Personalizing learning is an assessment shift.
We seek out relevant and authentic issues, contemporary formats to demonstrate learning, and identify audiences to share their work. Students use scoring tools to guide their process, gauge growth over time, and determine next steps.
Personalizing learning is an instructional shift.
We step back and review how we are building capacity in self-direction, curiosity, and impact. We can apply the four attributes to develop opportunities for students to express their voice, co-create and design, recognize the significance of socially constructing learning, and discover who they are as learners.
Personalizing learning is a relational shift.
We celebrate the inclusion, equity, and respect that is demonstrated. A culture that encourages each member of the school community to aspire for an environment that harvests the seeds of ideas and nurtures them to grow with an eye to the future of the entire culture as well as to the benefit of each individual.
Voice
In a personalized learning culture, each member is seen as a respected and valued participant. Empowerment comes from an environment in which students recognize the power of their own ideas and recognize the shift that can happen by being exposed to others’ ideas. The atmosphere is one of discourse in which multiple perspectives are encouraged.
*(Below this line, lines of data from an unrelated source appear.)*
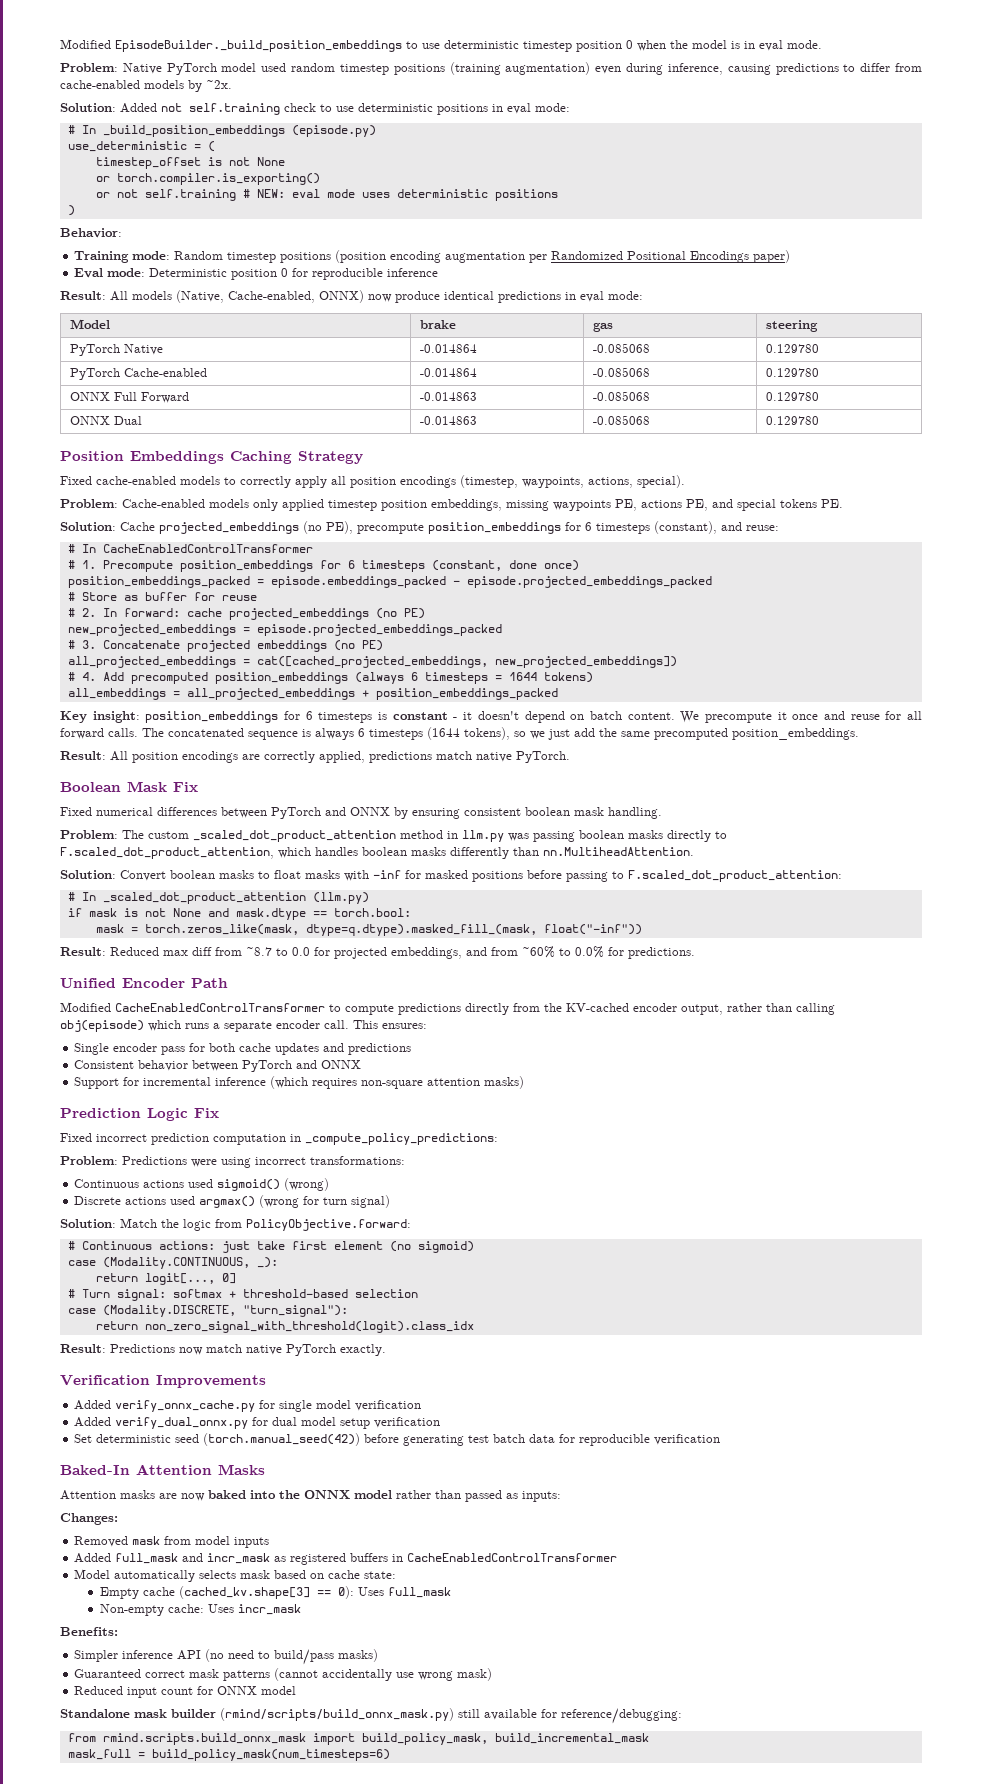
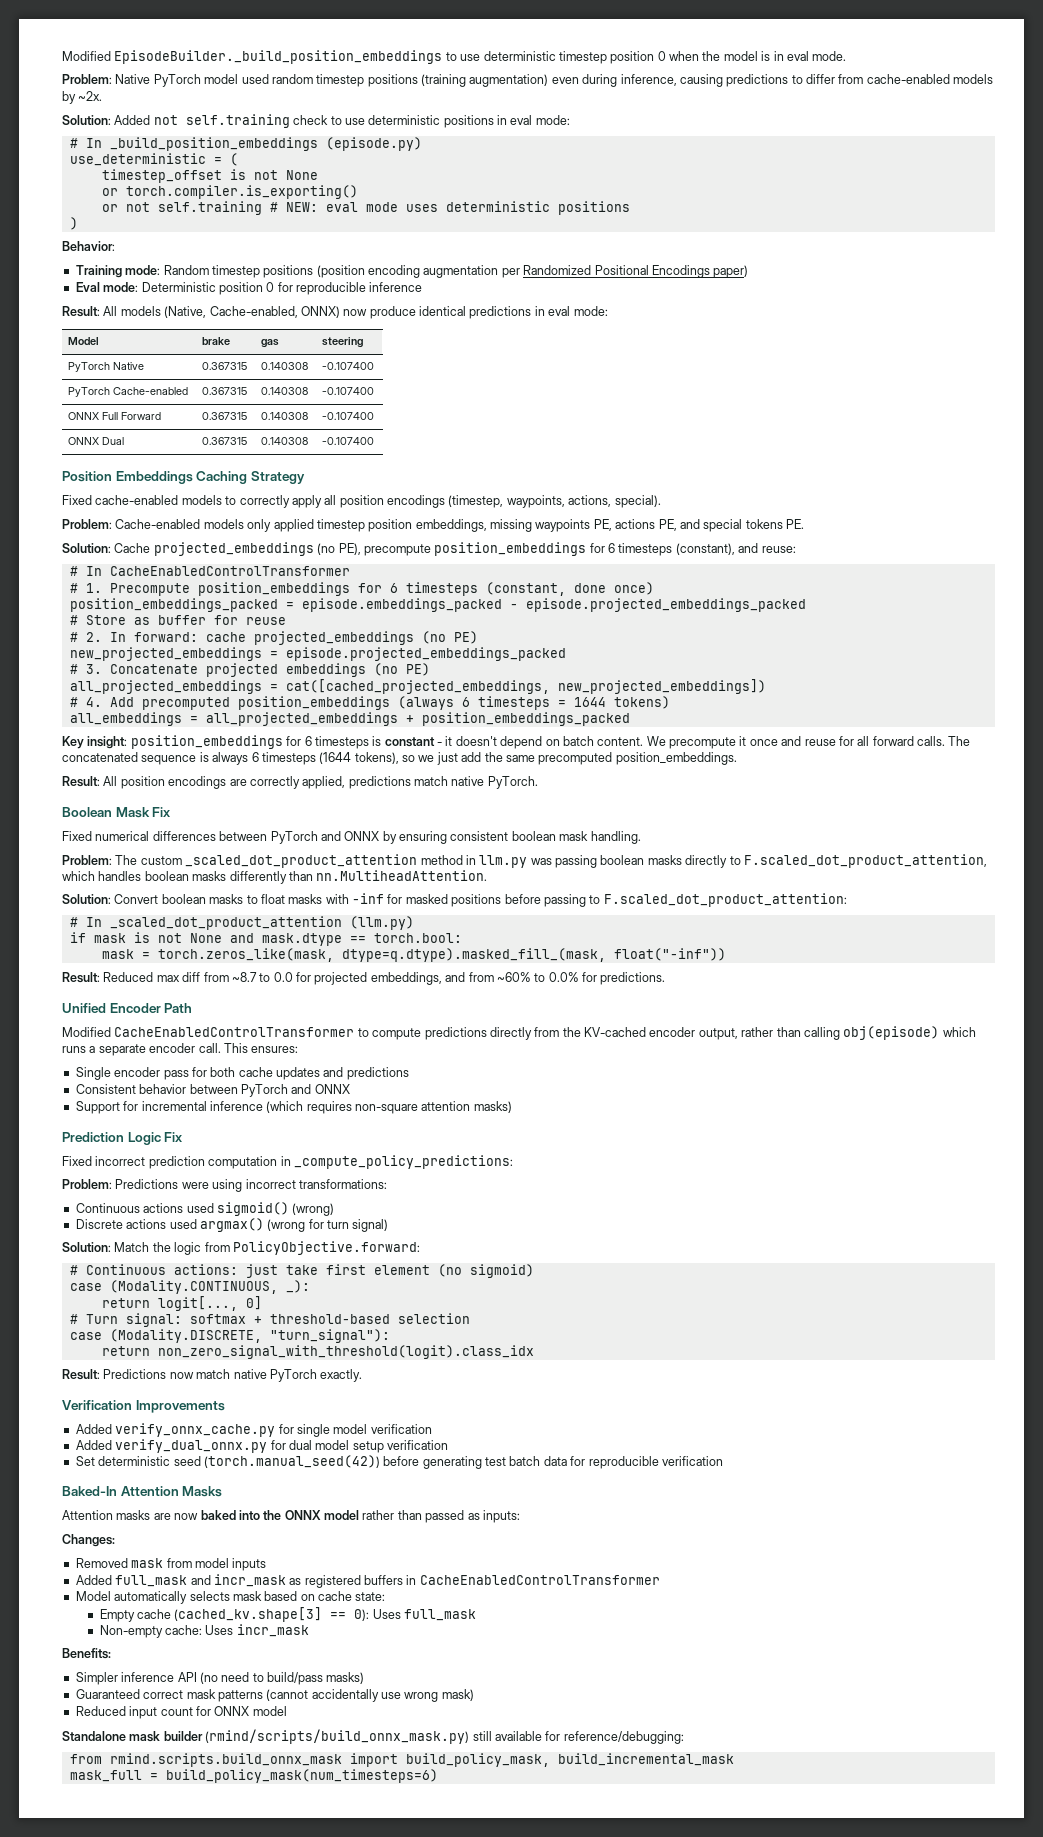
- PyTorch Native | -0.014864 | -0.085068 | 0.129780
+ PyTorch Native | 0.367315 | 0.140308 | -0.107400
- PyTorch Cache-enabled | -0.014864 | -0.085068 | 0.129780
+ PyTorch Cache-enabled | 0.367315 | 0.140308 | -0.107400
- ONNX Full Forward | -0.014863 | -0.085068 | 0.129780
+ ONNX Full Forward | 0.367315 | 0.140308 | -0.107400
- ONNX Dual | -0.014863 | -0.085068 | 0.129780
+ ONNX Dual | 0.367315 | 0.140308 | -0.107400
Increasingly more open to share their thinking.
Reflective prompts to consider for VOICE:
- In what ways do you invite students to express their thoughts and opinions?
- In what ways do you create an environment of safety for students to respectfully disagree with one another (and you)?
- In what ways do you give students the opportunity to advocate for a position?
- In what ways do you encourage students to raise questions that are skeptical or out of the box?
Co-Creation
Co-creation is an invitational act — one that signifies respect and trust in others at the design table. Regular participation and engagement in co-creating performances and actions constitutes an opportunity for students to flex their innovative and creative muscles.
They are the actors not merely the recipients of innovation, adaptations and change. This suggests a collaborative relationship among learners when they sit down at the design table to imagine, strategize, and draft new ideas and actions.

Thinking interdependently to construct and take actions on ideas.
Reflective prompts to consider for CO-CREATION:
- To what extent do you provide choice for students in WHAT they can pursue (e.g., question, topic, or idea)?
- To what extent do you provide choice for students in HOW they can pursue it (e.g., collaboration with peers, consulting outside expertise, seeking out and using resources)?
- To what extent do you provide choice to learners for HOW they demonstrate learning (e.g., selection of forms for performance, public vs. private audience)?
- To what extent do you provide the opportunity for learners to develop checkpoints and monitor progress in relation to their goal?
- To what extent do you create exhibitions for learners that focus on what they learned — about the topic and about themselves?
Social Construction
Learners build ideas through relationships with others as they theorize, investigate, and develop in pursuit of a common goal. Social construction occurs as learners seek out information, ideas, and perspectives to guide task development by consulting experts or peers who have intimate knowledge of the topic and using others as a sounding board to work through ideas or roadblocks.
There is real power in feeling that you are not alone, a sense of camaraderie when you are working to cause a change, create a performance, or build a prototype. Learners also share the results of their work— their creations, synthesis, and conclusions — to guide others, illustrate thinking, and offer perspectives.

Building networks and connections to seek out and share expertise.
Reflective prompts to consider for SOCIAL CONSTRUCTION:
- In what ways do you encourage students to seek others to help give their work more meaning?
- In what ways do you offer opportunities for students to seek outside of the expertise that is within the classroom?
- In what ways do you provide students with the opportunities to test their ideas and see whether they hold up to the scrutiny of other’s perspectives?
Self Discovery
Our ultimate aim is for learners to become self-directed and capable of managing themselves in a variety of situations. This comes about as learners uncover how they navigate through the challenges they’ve set for themselves: how they start making sense of a problem or how they generate an idea, how they handle the frustration of not getting it quite right for the umpteenth time, and how they work through revisions or dead ends by analyzing what happened.
They develop the capacity to articulate areas of strength and concern and view this as a proactive opportunity to grow. Learners need to know enough about themselves to be able to make wise decisions as they navigate through the turbulence of a rapidly changing environment.

Reflecting on learning and gaining insights through self-knowledge.
Reflective prompts to consider for SOCIAL CONSTRUCTION:
- In what ways do you provide students with the opportunity to reflect on their learning and how it affects who they are becoming as a learner?
- In what ways do you provide the opportunity for students to know more about the ways that they learn best?
- In what ways do you provide the opportunity for students to see the growth of their work over time?
- To what extent do you create exhibitions for student performances or products that focus on what they learned — about the topic and about themselves?